I understood him completely — not so much consciously as on a sensitive, almost subconscious level. In that pleasant quiet, the thoughts seemed to mingle with the smell of coffee and hang above us.

“Are you superstitious?” slipped out of me. He smiled. “I don’t think of it as superstition. I believe in it and work with it every day. If I had to choose, I’d say I’m a Buddhist — an awareness of the self and the world. I’m aware that everything simply is — and all of that flows into my creativity. Astrology, the cosmos, invisible worlds… they’re part of my everyday life.” At this point, our conversation drifted into places I’ll keep between us.
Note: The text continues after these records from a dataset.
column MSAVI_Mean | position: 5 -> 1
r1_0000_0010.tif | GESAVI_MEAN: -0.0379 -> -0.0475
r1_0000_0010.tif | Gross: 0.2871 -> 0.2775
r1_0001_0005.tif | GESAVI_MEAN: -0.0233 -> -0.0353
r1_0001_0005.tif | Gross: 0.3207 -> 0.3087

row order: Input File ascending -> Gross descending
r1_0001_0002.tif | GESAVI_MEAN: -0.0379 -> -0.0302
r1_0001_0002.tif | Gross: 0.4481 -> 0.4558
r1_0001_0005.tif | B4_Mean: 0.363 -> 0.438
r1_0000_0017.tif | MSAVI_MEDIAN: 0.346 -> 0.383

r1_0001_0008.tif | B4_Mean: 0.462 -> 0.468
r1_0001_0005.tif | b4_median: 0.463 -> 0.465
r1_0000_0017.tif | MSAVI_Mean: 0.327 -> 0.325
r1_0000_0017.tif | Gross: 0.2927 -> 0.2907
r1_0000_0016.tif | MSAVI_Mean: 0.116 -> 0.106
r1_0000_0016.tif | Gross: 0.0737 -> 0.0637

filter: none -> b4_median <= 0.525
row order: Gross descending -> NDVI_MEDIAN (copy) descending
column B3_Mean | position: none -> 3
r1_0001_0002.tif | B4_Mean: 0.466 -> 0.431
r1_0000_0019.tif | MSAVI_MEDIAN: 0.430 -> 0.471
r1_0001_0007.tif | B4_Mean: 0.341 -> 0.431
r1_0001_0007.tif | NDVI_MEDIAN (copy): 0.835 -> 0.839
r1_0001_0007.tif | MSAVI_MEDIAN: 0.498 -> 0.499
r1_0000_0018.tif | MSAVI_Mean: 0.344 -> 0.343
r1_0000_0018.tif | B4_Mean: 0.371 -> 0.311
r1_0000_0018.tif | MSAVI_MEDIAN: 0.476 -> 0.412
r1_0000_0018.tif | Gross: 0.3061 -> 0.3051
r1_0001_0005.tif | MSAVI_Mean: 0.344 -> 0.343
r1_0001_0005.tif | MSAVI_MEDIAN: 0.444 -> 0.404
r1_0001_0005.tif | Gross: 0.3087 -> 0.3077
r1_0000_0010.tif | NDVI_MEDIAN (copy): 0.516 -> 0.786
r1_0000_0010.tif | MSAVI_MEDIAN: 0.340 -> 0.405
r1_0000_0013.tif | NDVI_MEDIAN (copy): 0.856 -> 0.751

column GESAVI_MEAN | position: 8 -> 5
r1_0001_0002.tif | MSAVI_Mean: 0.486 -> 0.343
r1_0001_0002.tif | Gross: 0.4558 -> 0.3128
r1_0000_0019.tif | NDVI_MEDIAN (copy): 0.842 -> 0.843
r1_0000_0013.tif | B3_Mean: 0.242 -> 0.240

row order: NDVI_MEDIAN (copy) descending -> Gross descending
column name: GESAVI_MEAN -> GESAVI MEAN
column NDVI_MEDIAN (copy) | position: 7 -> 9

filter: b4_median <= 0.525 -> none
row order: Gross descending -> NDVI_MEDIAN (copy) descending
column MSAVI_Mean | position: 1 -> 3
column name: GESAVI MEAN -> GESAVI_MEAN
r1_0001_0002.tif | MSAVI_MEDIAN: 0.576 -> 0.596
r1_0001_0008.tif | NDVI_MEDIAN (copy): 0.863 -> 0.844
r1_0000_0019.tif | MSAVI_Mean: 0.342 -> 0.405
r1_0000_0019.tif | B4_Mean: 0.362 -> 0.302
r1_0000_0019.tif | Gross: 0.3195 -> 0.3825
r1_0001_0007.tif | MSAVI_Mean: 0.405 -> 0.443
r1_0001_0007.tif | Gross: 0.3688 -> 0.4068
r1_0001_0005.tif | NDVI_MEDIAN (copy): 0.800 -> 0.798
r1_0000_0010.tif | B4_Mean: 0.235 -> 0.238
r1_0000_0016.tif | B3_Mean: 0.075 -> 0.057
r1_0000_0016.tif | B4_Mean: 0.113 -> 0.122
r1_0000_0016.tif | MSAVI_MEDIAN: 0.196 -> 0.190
Not because Alan wouldn’t share — quite the opposite, he is disarmingly honest, especially with himself — but because those words were spoken with a higher purpose I’m still trying to understand, and I couldn’t do them justice on the page.

I should admit that none of this — except our conversation — happened quite as I’ve written it. We didn’t actually meet; we didn’t sip that coffee. This is how I imagine our interview would have looked if our schedules had allowed us to sit down in person. After we said goodbye on the phone, his words echoed with me for a long time. Not because they were grand, but because they were bare and sincere. They confirmed what I had sensed: true creativity doesn’t grow out of ambition, but out of inner peace, gratitude, and harmony. When he speaks about his work, he is really speaking about life — and if life is an art, then Alan Hranitelj tailors it into a masterpiece, every day.